VON ULRICH LOBINGER Landkreis (ul) - Regelmäßig zur Weihnachtszeit sind die Feuerwehren verstärkt im Einsatz, um in Brand geratene Adventskränze und Christbäume zu löschen. Meistens ist die Brandursache auf Unachtsamkeit und Leichtsinn zurückzuführen. Nach einem Bericht der Brandfahndung des Kommissariats München geht von Adventskränzen und Gestecken die größte Gefahr aus.

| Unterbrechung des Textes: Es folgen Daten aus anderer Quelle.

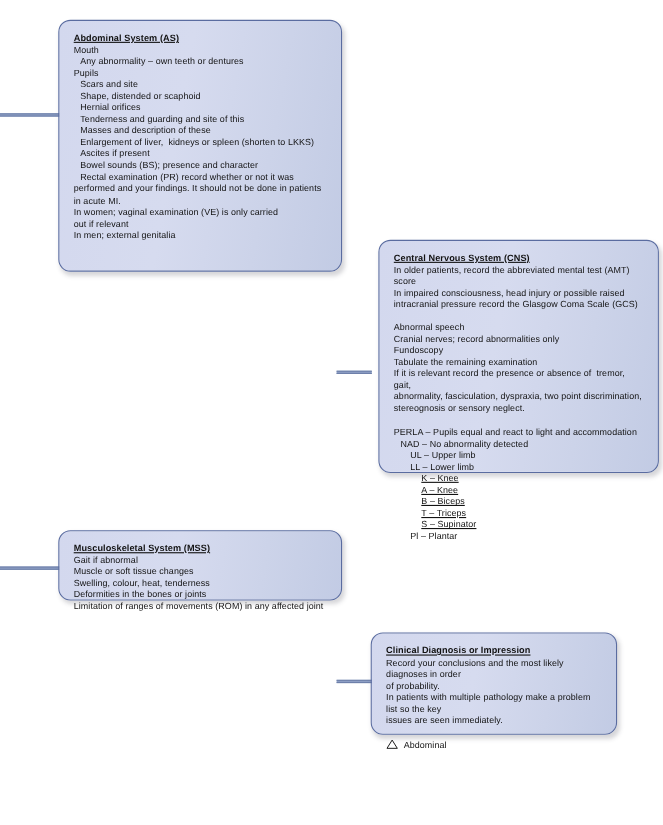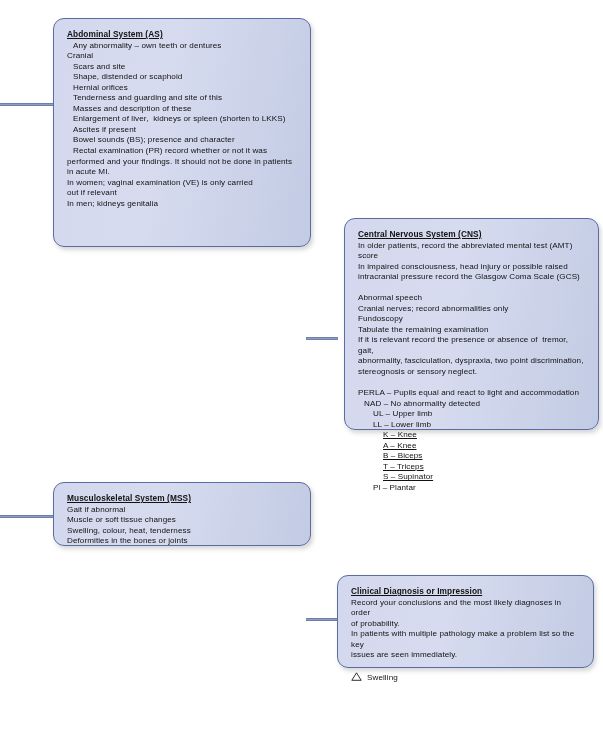--- a/index.html
+++ b/index.html
@@ -59,54 +59,55 @@
     align-items: center;
     gap: 5px;
     margin-top: 11px;
   }
   .tri-icon { display: block; }
 
   
   #box-abdominal   { left: 53px;  top: 18px;  width: 258px; height: 229px; }
   #box-cns         { left: 344px; top: 218px; width: 255px; height: 212px; }
   #box-mss         { left: 53px;  top: 482px; width: 258px; height: 64px; }
-  #box-diagnosis   { left: 337px; top: 575px; width: 257px; height: 93px; }
+  #box-diagnosis   { left: 337px; top: 575px; width: 224px; height: 93px; }
 
   
   #conn-abdominal  { left: 0px;   top: 103px; width: 54px; }
   #conn-cns        { left: 306px; top: 337px; width: 32px; }
   #conn-mss        { left: 0px;   top: 515px; width: 54px; }
   #conn-diagnosis  { left: 306px; top: 618px; width: 32px; }
 </style>
 </head>
 <body>
 
 <div id="conn-abdominal" class="connector"></div>
 <div id="conn-cns" class="connector"></div>
 <div id="conn-mss" class="connector"></div>
 <div id="conn-diagnosis" class="connector"></div>
 
 <div id="box-abdominal" class="box">
   <div class="title">Abdominal System (AS)</div>
+  <div class="line">Mouth</div>
   <div class="line i1">Any abnormality – own teeth or dentures</div>
-  <div class="line">Cranial</div>
+  <div class="line">Pupils</div>
   <div class="line i1">Scars and site</div>
   <div class="line i1">Shape, distended or scaphoid</div>
   <div class="line i1">Hernial orifices</div>
   <div class="line i1">Tenderness and guarding and site of this</div>
   <div class="line i1">Masses and description of these</div>
   <div class="line i1">Enlargement of liver,  kidneys or spleen (shorten to LKKS)</div>
   <div class="line i1">Ascites if present</div>
   <div class="line i1">Bowel sounds (BS); presence and character</div>
   <div class="line i1">Rectal examination (PR) record whether or not it was</div>
   <div class="line">performed and your findings. It should not be done in patients</div>
   <div class="line">in acute MI.</div>
   <div class="line">In women; vaginal examination (VE) is only carried</div>
   <div class="line">out if relevant</div>
-  <div class="line">In men; kidneys genitalia</div>
+  <div class="line">In men; external genitalia</div>
 </div>
 
 <div id="box-cns" class="box">
   <div class="title">Central Nervous System (CNS)</div>
   <div class="line">In older patients, record the abbreviated mental test (AMT) score</div>
   <div class="line">In impaired consciousness, head injury or possible raised</div>
   <div class="line">intracranial pressure record the Glasgow Coma Scale (GCS)</div>
   <div class="spacer"></div>
   <div class="line">Abnormal speech</div>
   <div class="line">Cranial nerves; record abnormalities only</div>
@@ -127,29 +128,30 @@
   <div class="line i3">S – Supinator</div>
   <div class="line i2">Pl – Plantar</div>
 </div>
 
 <div id="box-mss" class="box">
   <div class="title">Musculoskeletal System (MSS)</div>
   <div class="line">Gait if abnormal</div>
   <div class="line">Muscle or soft tissue changes</div>
   <div class="line">Swelling, colour, heat, tenderness</div>
   <div class="line">Deformities in the bones or joints</div>
+  <div class="line">Limitation of ranges of movements (ROM) in any affected joint</div>
 </div>
 
 <div id="box-diagnosis" class="box">
   <div class="title">Clinical Diagnosis or Impression</div>
   <div class="line">Record your conclusions and the most likely diagnoses in order</div>
   <div class="line">of probability.</div>
   <div class="line">In patients with multiple pathology make a problem list so the key</div>
   <div class="line">issues are seen immediately.</div>
   <div class="diag-row">
     <span class="tri-icon">
       <svg width="11" height="9" viewBox="0 0 11 9" aria-hidden="true">
         <polygon points="5.5,0.8 10.2,8.3 0.8,8.3" fill="none" stroke="#1a1a1a" stroke-width="0.9"></polygon>
       </svg>
     </span>
-    <span>Swelling</span>
+    <span>Abdominal</span>
   </div>
 </div>
 
 </body></html>

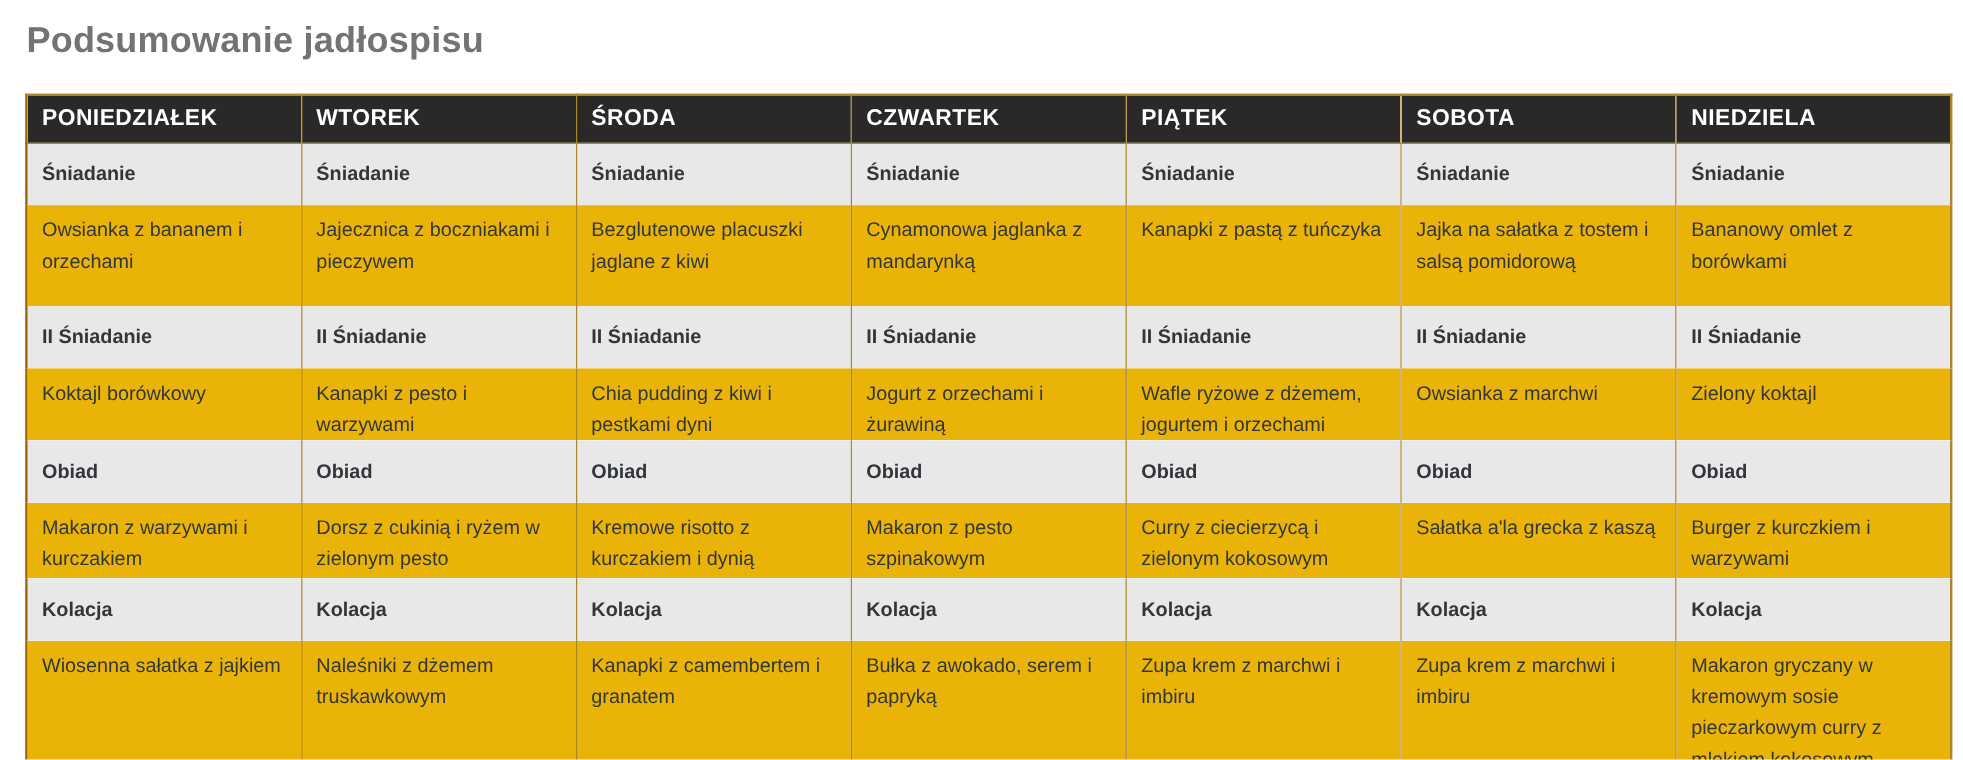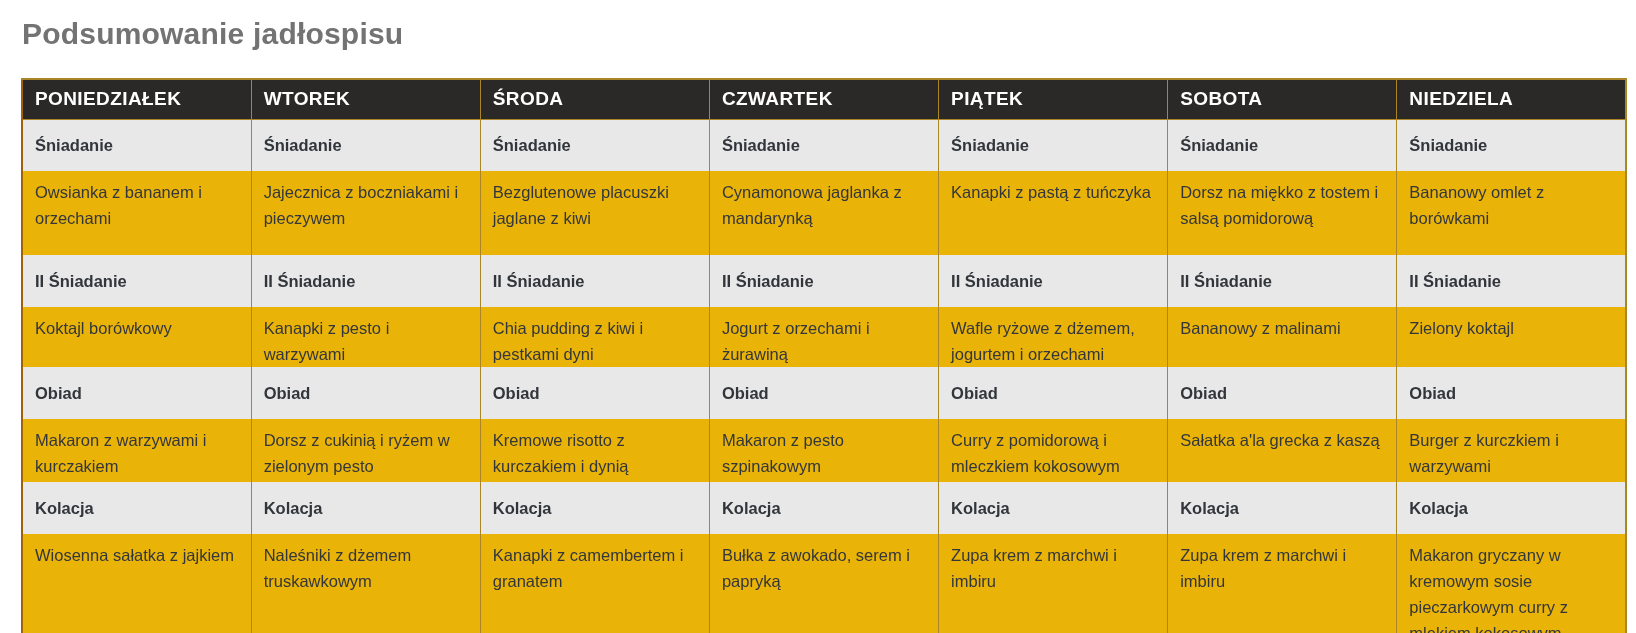--- a/index.html
+++ b/index.html
@@ -109,56 +109,56 @@
       <td>Śniadanie</td>
       <td>Śniadanie</td>
       <td>Śniadanie</td>
     </tr>
     <tr class="content-row h-breakfast">
       <td>Owsianka z bananem i orzechami</td>
       <td>Jajecznica z boczniakami i pieczywem</td>
       <td>Bezglutenowe placuszki jaglane z kiwi</td>
       <td>Cynamonowa jaglanka z mandarynką</td>
       <td>Kanapki z pastą z tuńczyka</td>
-      <td>Dorsz na miękko z tostem i salsą pomidorową</td>
+      <td>Jajka na sałatka z tostem i salsą pomidorową</td>
       <td>Bananowy omlet z borówkami</td>
     </tr>
     <tr class="label-row">
       <td>II Śniadanie</td>
       <td>II Śniadanie</td>
       <td>II Śniadanie</td>
       <td>II Śniadanie</td>
       <td>II Śniadanie</td>
       <td>II Śniadanie</td>
       <td>II Śniadanie</td>
     </tr>
     <tr class="content-row h-snack">
       <td>Koktajl borówkowy</td>
       <td>Kanapki z pesto i warzywami</td>
       <td>Chia pudding z kiwi i pestkami dyni</td>
       <td>Jogurt z orzechami i żurawiną</td>
       <td>Wafle ryżowe z dżemem, jogurtem i orzechami</td>
-      <td>Bananowy z malinami</td>
+      <td>Owsianka z marchwi</td>
       <td>Zielony koktajl</td>
     </tr>
     <tr class="label-row">
       <td>Obiad</td>
       <td>Obiad</td>
       <td>Obiad</td>
       <td>Obiad</td>
       <td>Obiad</td>
       <td>Obiad</td>
       <td>Obiad</td>
     </tr>
     <tr class="content-row h-lunch">
       <td>Makaron z warzywami i kurczakiem</td>
       <td>Dorsz z cukinią i ryżem w zielonym pesto</td>
       <td>Kremowe risotto z kurczakiem i dynią</td>
       <td>Makaron z pesto szpinakowym</td>
-      <td>Curry z pomidorową i mleczkiem kokosowym</td>
+      <td>Curry z ciecierzycą i zielonym kokosowym</td>
       <td>Sałatka a'la grecka z kaszą</td>
       <td>Burger z kurczkiem i warzywami</td>
     </tr>
     <tr class="label-row">
       <td>Kolacja</td>
       <td>Kolacja</td>
       <td>Kolacja</td>
       <td>Kolacja</td>
       <td>Kolacja</td>
       <td>Kolacja</td>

Diese würden erfahrungsgemäß wochenlang in temperierten Räumen verwendet und deshalb schnell austrocknen. Selbst eine kleine Zündquelle, zum Beispiel ein Funke, könne die beliebten Weihnachtsaccessoires explosionsartig in Brand setzten. Zur Vermeidung von Personen- und Sachschäden hat das Kommissariat deshalb einige nützliche Tipps parat.

Kommissariat gibt Tipps zur Brandprävention

Beim Kauf sollte man drauf achten, ausschließlich frische Adventskränze und Gestecke zu wählen. Eine feuerfeste Unterlage minimiert die Brandgefahr zusätzlich. Darüber hinaus sollte man leicht entzündliche Dekorationen vermeiden und Adventsgebinde in ausreichendem Abstand zu Gardinen und Tischdecken platzieren. Das Wichtigste zur Feuer-Prävention ist jedoch, brennende Kerzen nicht unbeaufsichtigt zu lassen. Sollte es trotz aller Vorsichtsmaßnahmen zu einem Brand kommen, rät das Kommissariat, umgehend die Feuerwehr ( 110) oder die Polizei ( 110) zu verständigen, den Raum zu verlassen, die Tür zu schließen und gefährdete Personen zu warnen.